Given information:

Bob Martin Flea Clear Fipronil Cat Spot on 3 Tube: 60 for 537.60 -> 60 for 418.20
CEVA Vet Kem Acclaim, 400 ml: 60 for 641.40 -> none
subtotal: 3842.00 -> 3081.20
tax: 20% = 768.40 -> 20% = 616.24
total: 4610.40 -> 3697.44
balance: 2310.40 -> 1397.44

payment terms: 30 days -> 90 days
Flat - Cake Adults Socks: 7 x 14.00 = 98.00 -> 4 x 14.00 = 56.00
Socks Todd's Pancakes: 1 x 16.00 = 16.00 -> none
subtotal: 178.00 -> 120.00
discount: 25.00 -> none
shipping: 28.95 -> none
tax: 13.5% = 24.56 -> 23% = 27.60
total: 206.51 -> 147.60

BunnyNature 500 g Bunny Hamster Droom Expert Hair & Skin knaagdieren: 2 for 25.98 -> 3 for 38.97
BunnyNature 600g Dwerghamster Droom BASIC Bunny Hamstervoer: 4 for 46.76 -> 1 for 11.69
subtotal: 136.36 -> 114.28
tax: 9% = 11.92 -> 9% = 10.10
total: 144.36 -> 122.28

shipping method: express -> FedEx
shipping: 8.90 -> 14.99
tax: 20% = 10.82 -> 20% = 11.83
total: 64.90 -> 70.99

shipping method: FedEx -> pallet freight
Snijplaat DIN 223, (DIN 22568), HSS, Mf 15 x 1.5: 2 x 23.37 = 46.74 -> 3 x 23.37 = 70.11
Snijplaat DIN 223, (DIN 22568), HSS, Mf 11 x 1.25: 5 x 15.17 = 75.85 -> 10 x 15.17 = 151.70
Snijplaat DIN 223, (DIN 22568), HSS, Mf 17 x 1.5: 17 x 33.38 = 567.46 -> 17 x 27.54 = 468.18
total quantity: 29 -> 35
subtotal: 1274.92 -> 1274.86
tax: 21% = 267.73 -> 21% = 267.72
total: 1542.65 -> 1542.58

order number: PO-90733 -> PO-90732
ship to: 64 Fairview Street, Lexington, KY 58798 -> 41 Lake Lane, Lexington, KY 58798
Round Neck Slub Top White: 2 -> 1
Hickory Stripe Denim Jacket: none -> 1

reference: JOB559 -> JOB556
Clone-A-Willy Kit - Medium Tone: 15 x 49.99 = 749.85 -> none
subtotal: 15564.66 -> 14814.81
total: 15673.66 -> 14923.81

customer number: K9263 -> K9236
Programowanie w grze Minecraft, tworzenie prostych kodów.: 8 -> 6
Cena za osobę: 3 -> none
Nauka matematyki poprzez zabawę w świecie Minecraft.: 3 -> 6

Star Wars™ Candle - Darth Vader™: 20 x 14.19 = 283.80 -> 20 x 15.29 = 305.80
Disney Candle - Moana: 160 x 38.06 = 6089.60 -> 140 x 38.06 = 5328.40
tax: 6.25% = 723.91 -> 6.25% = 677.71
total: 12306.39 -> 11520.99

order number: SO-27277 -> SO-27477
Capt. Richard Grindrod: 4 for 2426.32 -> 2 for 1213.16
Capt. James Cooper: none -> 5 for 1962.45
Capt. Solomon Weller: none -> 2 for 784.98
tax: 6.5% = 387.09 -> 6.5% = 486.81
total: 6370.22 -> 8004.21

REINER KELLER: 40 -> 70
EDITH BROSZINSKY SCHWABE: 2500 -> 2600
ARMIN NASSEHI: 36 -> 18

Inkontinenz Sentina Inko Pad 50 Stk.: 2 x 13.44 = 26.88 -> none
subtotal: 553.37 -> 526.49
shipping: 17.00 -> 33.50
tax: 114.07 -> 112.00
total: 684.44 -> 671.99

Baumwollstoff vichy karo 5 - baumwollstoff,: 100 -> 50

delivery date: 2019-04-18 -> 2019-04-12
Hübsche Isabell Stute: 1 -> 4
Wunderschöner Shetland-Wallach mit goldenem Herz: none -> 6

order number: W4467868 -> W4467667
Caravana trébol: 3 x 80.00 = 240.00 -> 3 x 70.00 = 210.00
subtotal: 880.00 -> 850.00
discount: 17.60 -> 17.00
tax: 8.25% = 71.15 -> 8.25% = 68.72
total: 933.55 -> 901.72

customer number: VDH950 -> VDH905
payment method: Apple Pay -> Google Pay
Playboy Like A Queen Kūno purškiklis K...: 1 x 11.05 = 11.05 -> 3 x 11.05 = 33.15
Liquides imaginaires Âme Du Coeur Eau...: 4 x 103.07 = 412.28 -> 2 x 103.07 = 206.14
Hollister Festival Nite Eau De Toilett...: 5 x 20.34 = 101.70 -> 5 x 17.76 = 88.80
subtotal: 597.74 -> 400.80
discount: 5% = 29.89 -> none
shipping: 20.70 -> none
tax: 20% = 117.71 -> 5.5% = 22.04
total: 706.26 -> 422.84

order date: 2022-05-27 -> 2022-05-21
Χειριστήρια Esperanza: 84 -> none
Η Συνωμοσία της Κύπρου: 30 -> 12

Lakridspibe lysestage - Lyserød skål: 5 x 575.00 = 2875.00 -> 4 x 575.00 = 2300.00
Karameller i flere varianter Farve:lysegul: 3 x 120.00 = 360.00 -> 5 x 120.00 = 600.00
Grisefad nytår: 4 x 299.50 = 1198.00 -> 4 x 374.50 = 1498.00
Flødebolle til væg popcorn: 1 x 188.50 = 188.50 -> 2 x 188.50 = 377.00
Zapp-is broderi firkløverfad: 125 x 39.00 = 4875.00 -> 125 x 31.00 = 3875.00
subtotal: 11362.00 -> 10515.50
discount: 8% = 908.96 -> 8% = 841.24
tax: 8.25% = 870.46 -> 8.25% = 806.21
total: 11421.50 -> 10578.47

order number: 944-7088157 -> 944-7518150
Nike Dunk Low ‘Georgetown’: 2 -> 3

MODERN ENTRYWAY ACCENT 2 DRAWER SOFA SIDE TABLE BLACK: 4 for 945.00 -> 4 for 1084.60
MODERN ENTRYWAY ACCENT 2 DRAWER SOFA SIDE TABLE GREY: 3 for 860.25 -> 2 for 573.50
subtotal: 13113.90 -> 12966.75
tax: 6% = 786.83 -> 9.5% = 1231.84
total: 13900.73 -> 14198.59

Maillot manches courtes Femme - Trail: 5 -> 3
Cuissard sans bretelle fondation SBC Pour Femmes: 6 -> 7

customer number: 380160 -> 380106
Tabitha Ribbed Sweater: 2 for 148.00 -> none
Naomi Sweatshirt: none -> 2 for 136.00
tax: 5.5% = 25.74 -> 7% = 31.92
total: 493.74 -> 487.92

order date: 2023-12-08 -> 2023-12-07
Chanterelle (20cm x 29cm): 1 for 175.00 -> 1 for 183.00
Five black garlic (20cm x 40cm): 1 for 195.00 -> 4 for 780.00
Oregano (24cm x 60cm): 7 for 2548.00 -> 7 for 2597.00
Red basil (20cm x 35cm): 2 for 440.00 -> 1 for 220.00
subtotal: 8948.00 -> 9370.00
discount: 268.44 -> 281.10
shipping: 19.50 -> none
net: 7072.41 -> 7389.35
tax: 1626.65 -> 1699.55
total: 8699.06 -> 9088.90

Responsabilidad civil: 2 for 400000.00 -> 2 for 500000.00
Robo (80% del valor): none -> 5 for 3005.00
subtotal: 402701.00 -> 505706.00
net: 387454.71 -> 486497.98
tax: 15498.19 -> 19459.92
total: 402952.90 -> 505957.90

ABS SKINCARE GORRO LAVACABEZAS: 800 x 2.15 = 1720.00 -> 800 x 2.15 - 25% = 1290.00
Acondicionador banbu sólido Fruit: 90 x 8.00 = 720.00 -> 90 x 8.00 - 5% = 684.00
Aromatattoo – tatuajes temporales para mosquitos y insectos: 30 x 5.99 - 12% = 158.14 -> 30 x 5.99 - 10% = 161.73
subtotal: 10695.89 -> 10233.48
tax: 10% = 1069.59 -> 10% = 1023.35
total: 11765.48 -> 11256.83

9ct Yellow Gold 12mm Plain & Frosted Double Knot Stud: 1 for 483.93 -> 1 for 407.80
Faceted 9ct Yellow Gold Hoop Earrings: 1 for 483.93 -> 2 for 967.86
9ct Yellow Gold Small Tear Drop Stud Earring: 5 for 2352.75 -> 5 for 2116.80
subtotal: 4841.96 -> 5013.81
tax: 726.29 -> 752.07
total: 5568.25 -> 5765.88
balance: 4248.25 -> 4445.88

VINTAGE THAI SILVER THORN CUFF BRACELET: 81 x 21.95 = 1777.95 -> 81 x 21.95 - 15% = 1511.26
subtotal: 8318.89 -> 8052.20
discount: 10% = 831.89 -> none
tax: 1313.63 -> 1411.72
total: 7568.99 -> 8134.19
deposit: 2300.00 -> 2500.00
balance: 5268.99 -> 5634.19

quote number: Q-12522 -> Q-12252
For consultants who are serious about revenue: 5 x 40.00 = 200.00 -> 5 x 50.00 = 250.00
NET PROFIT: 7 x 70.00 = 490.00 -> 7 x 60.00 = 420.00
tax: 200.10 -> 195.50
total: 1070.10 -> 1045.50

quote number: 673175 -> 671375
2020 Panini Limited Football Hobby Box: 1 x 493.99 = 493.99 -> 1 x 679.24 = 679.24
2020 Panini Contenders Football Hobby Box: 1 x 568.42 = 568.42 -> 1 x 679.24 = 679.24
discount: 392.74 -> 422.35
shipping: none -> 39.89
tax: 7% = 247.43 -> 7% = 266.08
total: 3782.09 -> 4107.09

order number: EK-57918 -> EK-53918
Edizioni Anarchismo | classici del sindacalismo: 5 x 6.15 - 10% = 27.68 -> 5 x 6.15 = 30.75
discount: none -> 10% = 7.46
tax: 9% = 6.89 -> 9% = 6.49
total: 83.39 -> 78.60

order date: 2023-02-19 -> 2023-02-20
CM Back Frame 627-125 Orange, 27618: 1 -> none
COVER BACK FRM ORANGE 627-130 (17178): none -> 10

Description of the task: Scan the lines above for the word "quote" and copy every one where it occurs.

Solution to this exercise:
quote number: Q-12522 -> Q-12252
quote number: 673175 -> 671375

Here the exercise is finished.